WHAT IS BEING ASKED:
Copy out each line below containing "relative".

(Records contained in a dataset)
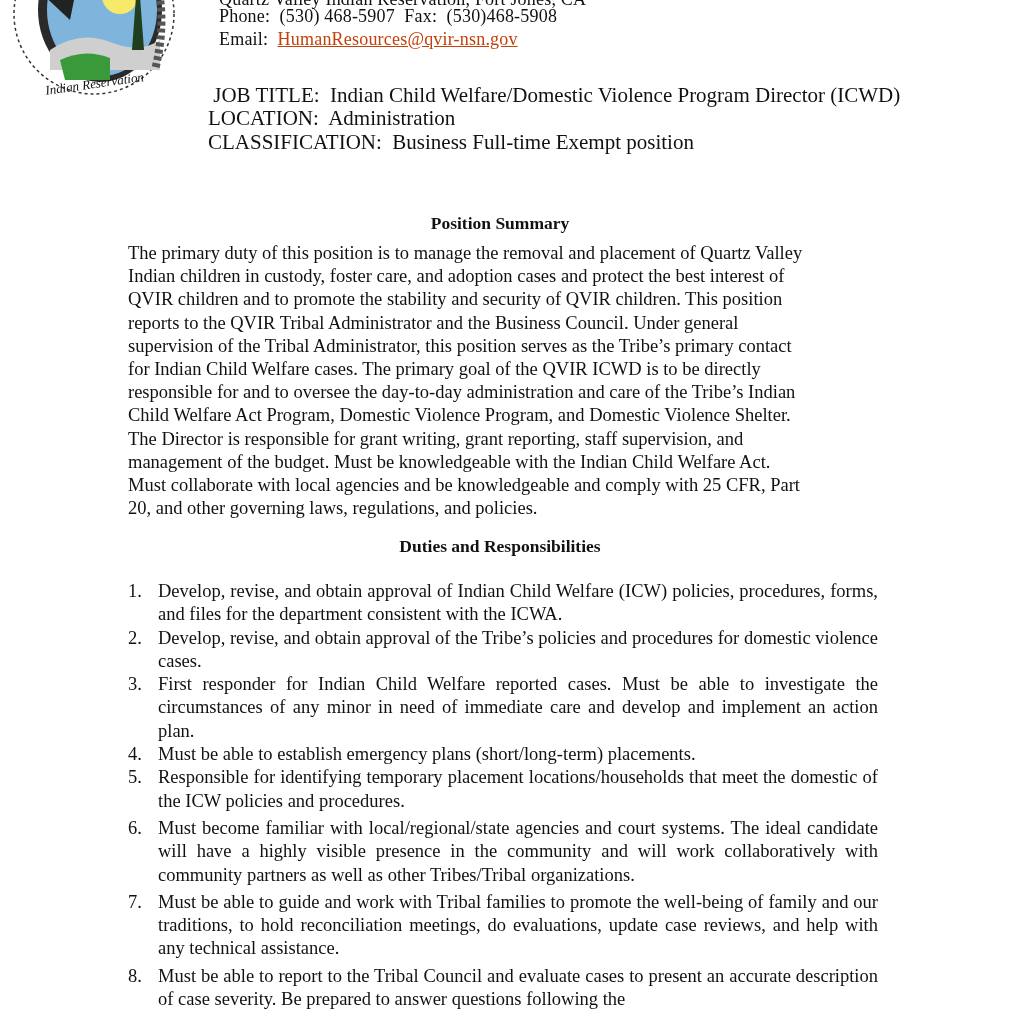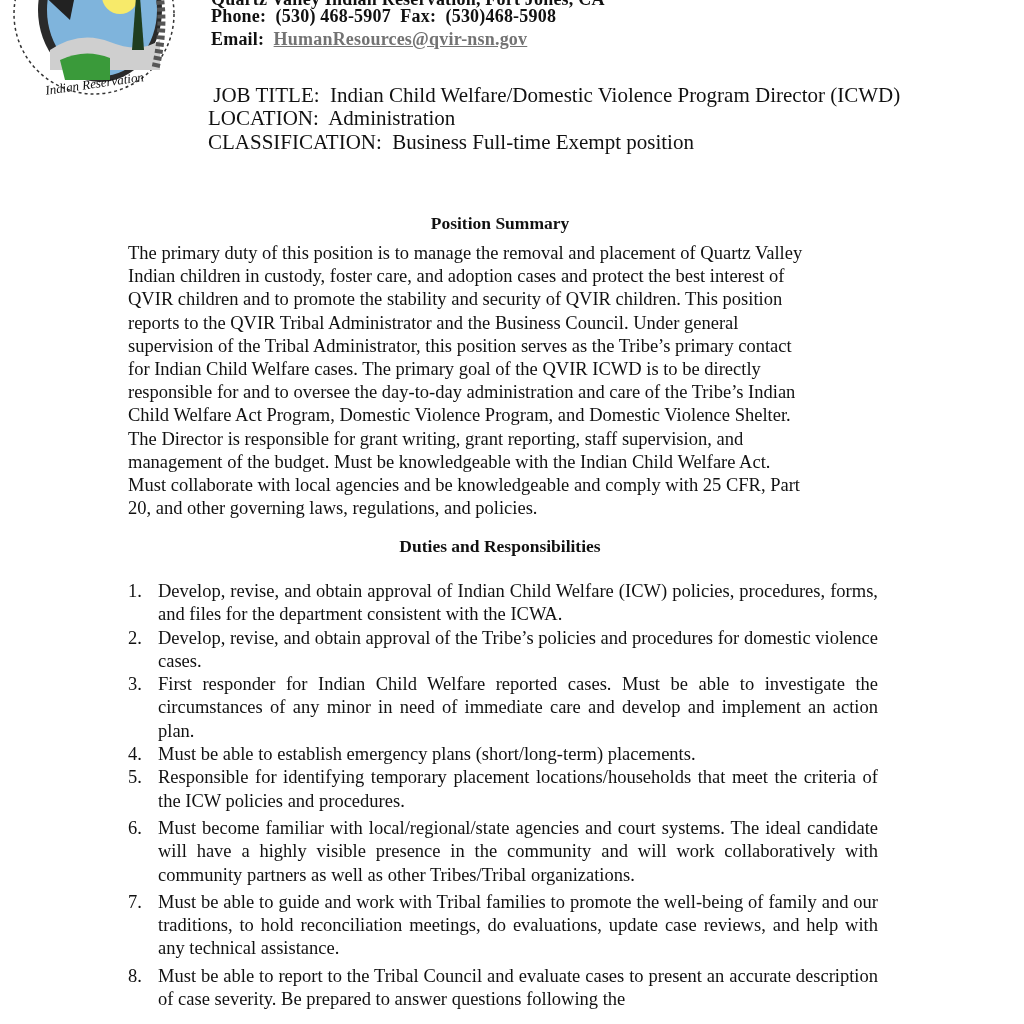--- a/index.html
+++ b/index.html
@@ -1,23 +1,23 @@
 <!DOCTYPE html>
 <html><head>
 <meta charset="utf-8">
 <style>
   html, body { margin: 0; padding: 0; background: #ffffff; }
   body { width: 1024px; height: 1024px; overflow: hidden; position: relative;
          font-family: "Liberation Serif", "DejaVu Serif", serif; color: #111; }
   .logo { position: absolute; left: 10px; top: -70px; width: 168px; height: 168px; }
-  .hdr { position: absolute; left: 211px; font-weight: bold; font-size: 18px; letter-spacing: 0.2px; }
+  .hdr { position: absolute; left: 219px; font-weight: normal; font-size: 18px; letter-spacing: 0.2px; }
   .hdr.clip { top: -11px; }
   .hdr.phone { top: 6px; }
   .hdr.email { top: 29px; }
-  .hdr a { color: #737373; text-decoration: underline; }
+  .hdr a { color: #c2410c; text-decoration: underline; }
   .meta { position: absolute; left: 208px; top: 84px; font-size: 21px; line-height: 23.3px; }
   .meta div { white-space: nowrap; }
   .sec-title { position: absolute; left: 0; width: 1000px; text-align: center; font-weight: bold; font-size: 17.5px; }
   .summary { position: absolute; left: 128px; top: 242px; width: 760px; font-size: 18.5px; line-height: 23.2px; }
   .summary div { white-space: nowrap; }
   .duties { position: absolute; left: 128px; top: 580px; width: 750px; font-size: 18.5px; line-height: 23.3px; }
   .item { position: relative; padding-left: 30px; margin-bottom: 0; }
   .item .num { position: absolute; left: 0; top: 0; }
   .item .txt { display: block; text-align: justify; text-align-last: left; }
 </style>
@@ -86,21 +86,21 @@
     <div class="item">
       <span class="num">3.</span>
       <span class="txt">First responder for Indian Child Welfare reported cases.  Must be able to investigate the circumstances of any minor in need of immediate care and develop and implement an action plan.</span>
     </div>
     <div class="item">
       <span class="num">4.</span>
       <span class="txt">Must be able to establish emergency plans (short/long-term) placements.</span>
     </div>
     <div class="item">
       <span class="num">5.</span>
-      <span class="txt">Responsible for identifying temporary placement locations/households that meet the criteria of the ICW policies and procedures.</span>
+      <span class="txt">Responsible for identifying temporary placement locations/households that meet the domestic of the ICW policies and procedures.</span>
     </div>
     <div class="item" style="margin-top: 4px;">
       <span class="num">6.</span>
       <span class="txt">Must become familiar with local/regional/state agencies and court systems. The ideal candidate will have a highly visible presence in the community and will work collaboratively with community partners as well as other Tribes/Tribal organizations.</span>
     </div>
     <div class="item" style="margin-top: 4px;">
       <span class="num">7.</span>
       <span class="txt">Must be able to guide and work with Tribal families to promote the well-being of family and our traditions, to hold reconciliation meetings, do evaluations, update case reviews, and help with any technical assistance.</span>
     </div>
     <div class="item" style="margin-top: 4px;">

RESPONSE TO THIS EXERCISE:
   body { width: 1024px; height: 1024px; overflow: hidden; position: relative;
   .item { position: relative; padding-left: 30px; margin-bottom: 0; }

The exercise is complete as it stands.